Subretinal Implantation of Electrospun, Short Nanowire, and Smooth Poly( -caprolactone) Scaffolds to the Subretinal Space of Porcine Eyes

1Department of Ophthalmology, Glostrup Hospital, Copenhagen University Hospital, 2600 Glostrup, Denmark
2Advanced Development Center, CooperVision, Inc., Pleasanton, CA 94588, USA
3NuVention Solutions Inc., Valley View, OH 44125, USA
4Case Western Reserve University, Cleveland, OH 44106, USA
5Eye Pathology Institute, University of Copenhagen, 2100 Copenhagen, Denmark
6Department of Ophthalmology, Schepens Eye Research Institute, Harvard Medical School, Boston, MA 02114, USA
7The Gavin Herbert Eye Institute and Stem Cell Research Center, University of California, Irvine, CA 92697, USA
8Department of Ophthalmology and Visual Sciences, Kentucky Lions Eye Center, University of Louisville, Louisville, KY 40208, USA

Received 14 September 2011; Accepted 4 January 2012

Academic Editor: Chee Gee Liew

Copyright © 2012 A. T. Christiansen et al. This is an open access article distributed under the Creative Commons Attribution License, which permits unrestricted use, distribution, and reproduction in any medium, provided the original work is properly cited.

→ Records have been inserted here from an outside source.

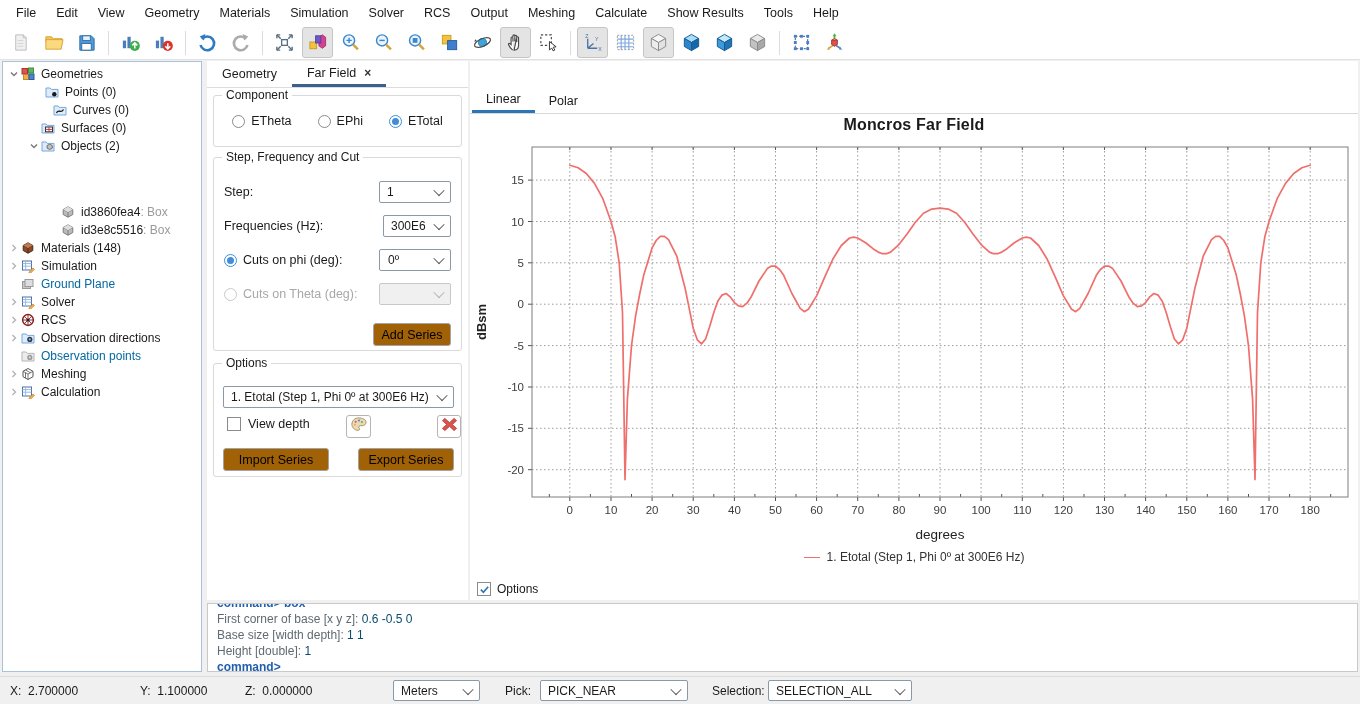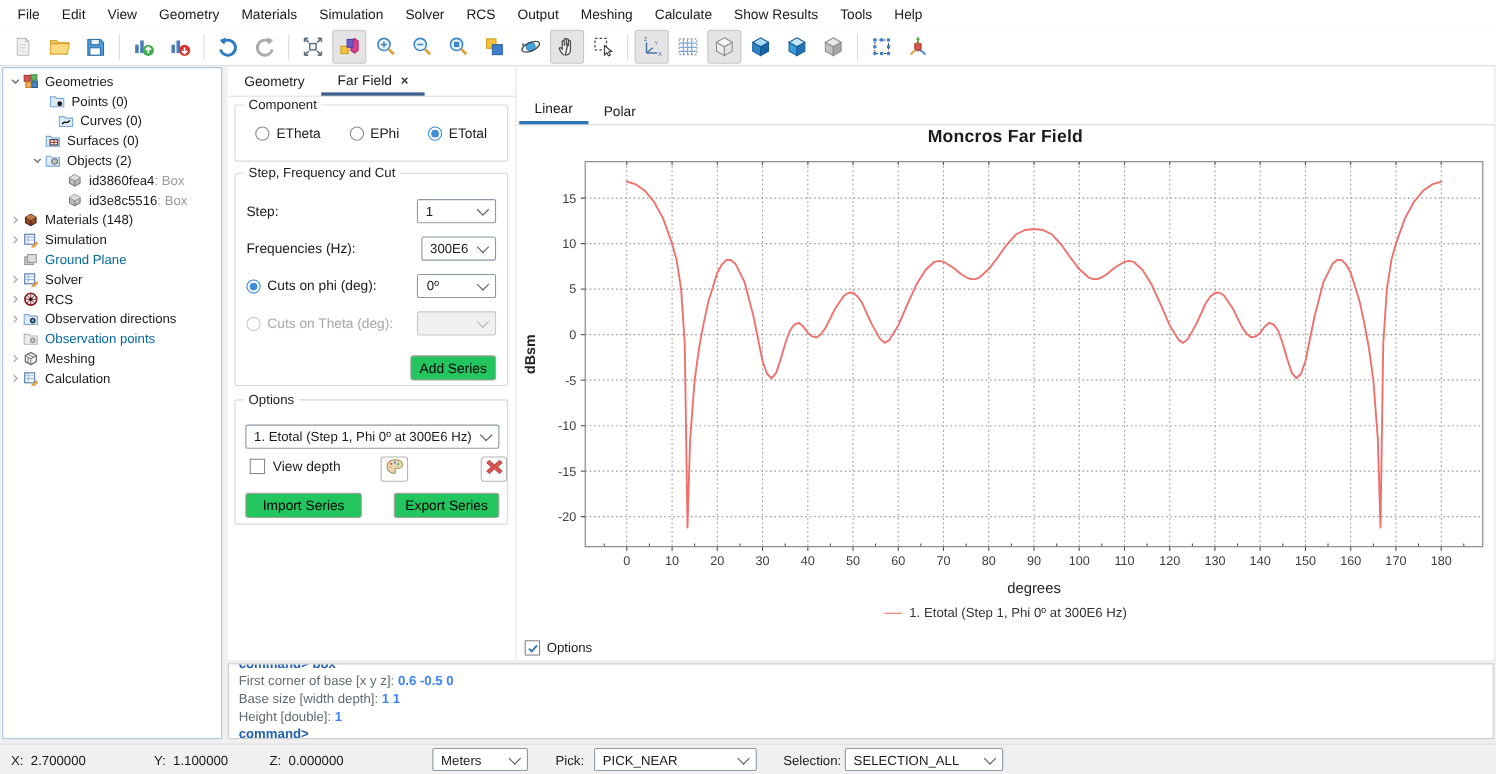--- a/index.html
+++ b/index.html
@@ -379,7 +379,7 @@
           </svg></span>
         <span class="tlabel">Objects (2)</span>
       </div>
-      <div class="trow" style="padding-left: 44px;">
+      <div class="trow" style="padding-left: 44px; margin-top: 48px;">
         <span class="chev"></span>
         <span class="ticon"><svg viewBox="0 0 14 14">
             <path d="M7 1.8l4.8 2.7v5L7 12.2 2.2 9.5v-5z" fill="#bcbcbc" stroke="#7d7d7d"></path>

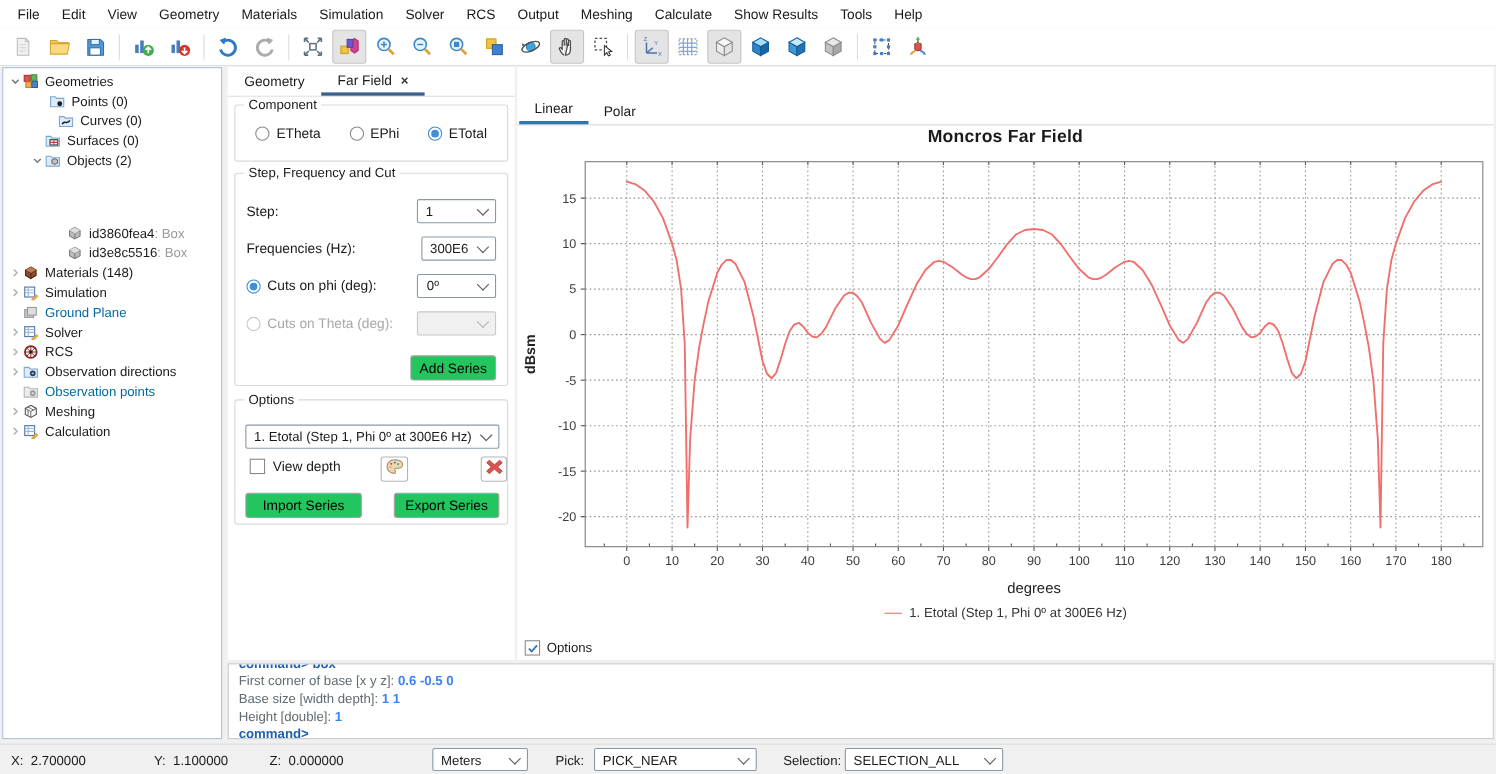--- a/index.html
+++ b/index.html
@@ -43,7 +43,7 @@
   .select.dis{background:#f0f0f0;border-color:#c8c8c8;color:#9a9a9a;}
   .chevd{width:7px;height:7px;border-right:1.4px solid #5a5a5a;border-bottom:1.4px solid #5a5a5a;transform:rotate(45deg) translate(-1px,-1px);flex:none;}
   .select.dis .chevd{border-color:#b5b5b5;}
-  .btn{position:absolute;height:23px;border:1px solid #a3a3a3;border-radius:3px;background:#22c55e;font-size:12.5px;font-family:"Liberation Sans",sans-serif;display:flex;align-items:center;justify-content:center;box-sizing:border-box;}
+  .btn{position:absolute;height:23px;border:1px solid #a3a3a3;border-radius:3px;background:#a16207;font-size:12.5px;font-family:"Liberation Sans",sans-serif;display:flex;align-items:center;justify-content:center;box-sizing:border-box;}
   .iconbtn{position:absolute;width:25px;height:23px;border:1px solid #b5b5b5;border-radius:3px;background:#fff;display:flex;align-items:center;justify-content:center;box-sizing:border-box;}
   .iconbtn svg{width:17px;height:17px;}
   .checkbox{width:14px;height:14px;border:1px solid #8a8a8a;background:#fff;box-sizing:border-box;display:inline-flex;align-items:center;justify-content:center;flex:none;}

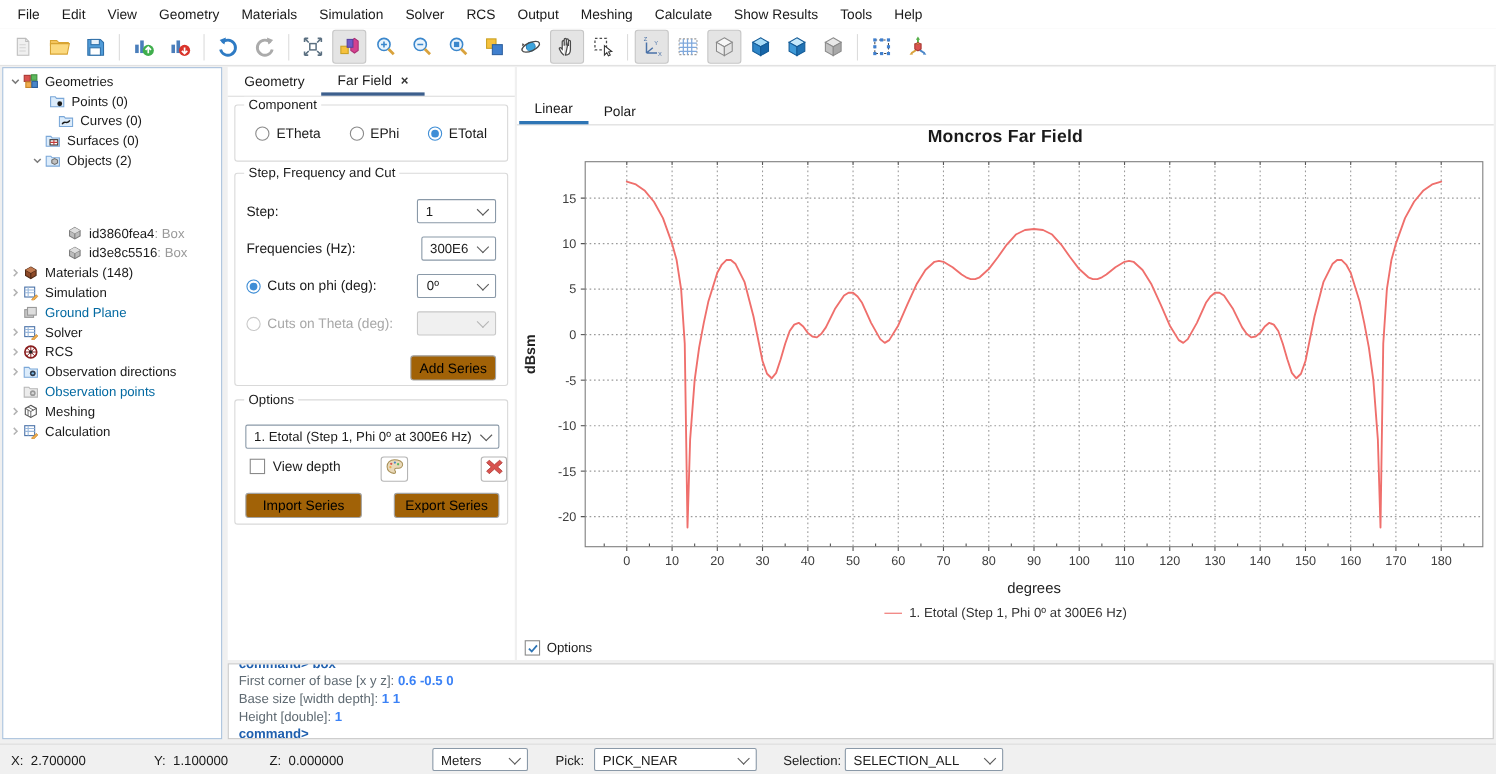--- a/index.html
+++ b/index.html
@@ -66,7 +66,7 @@
   
   .console{position:absolute;left:207px;top:603px;width:1151px;height:69px;background:#fff;border:1px solid #c9c9c9;box-sizing:border-box;overflow:hidden;padding-left:9px;font-size:12px;line-height:16px;}
   .cline .clab{color:#5f6a72;}
-  .cline .cval{color:#3b82f6;font-weight:bold;}
+  .cline .cval{color:#0c4a6e;font-weight:normal;}
   .cprompt{color:#1f5fae;font-weight:bold;}
   .clipline{margin-top:-9px;}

Biodegradable scaffolds play an important adjunct role in transplantation of retinal progenitor cells (RPCs) to the subretinal space. Poly(ε-Caprolactone) (PCL) scaffolds with different modifications were subretinally implanted in 28 porcine eyes and evaluated by multifocal electroretinography (mfERG) and histology after 6 weeks of observation. PCL Short Nanowire, PCL Electrospun, and PCL Smooth scaffolds were well tolerated in the subretinal space in pigs and caused no inflammation and limited tissue disruption. PCL Short Nanowire had an average rate of preserved overlying outer retina 17% higher than PCL Electrospun and 25% higher than PCL Smooth. Furthermore, PCL Short Nanowire was found to have the most suitable degree of stiffness for surgical delivery to the subretinal space. The membrane-induced photoreceptor damage could be shown on mfERG, but the reductions in P1 amplitude were only significant for the PCL Smooth. We conclude that of the tested scaffolds, PCL Short Nanowire is the best candidate for subretinal implantation.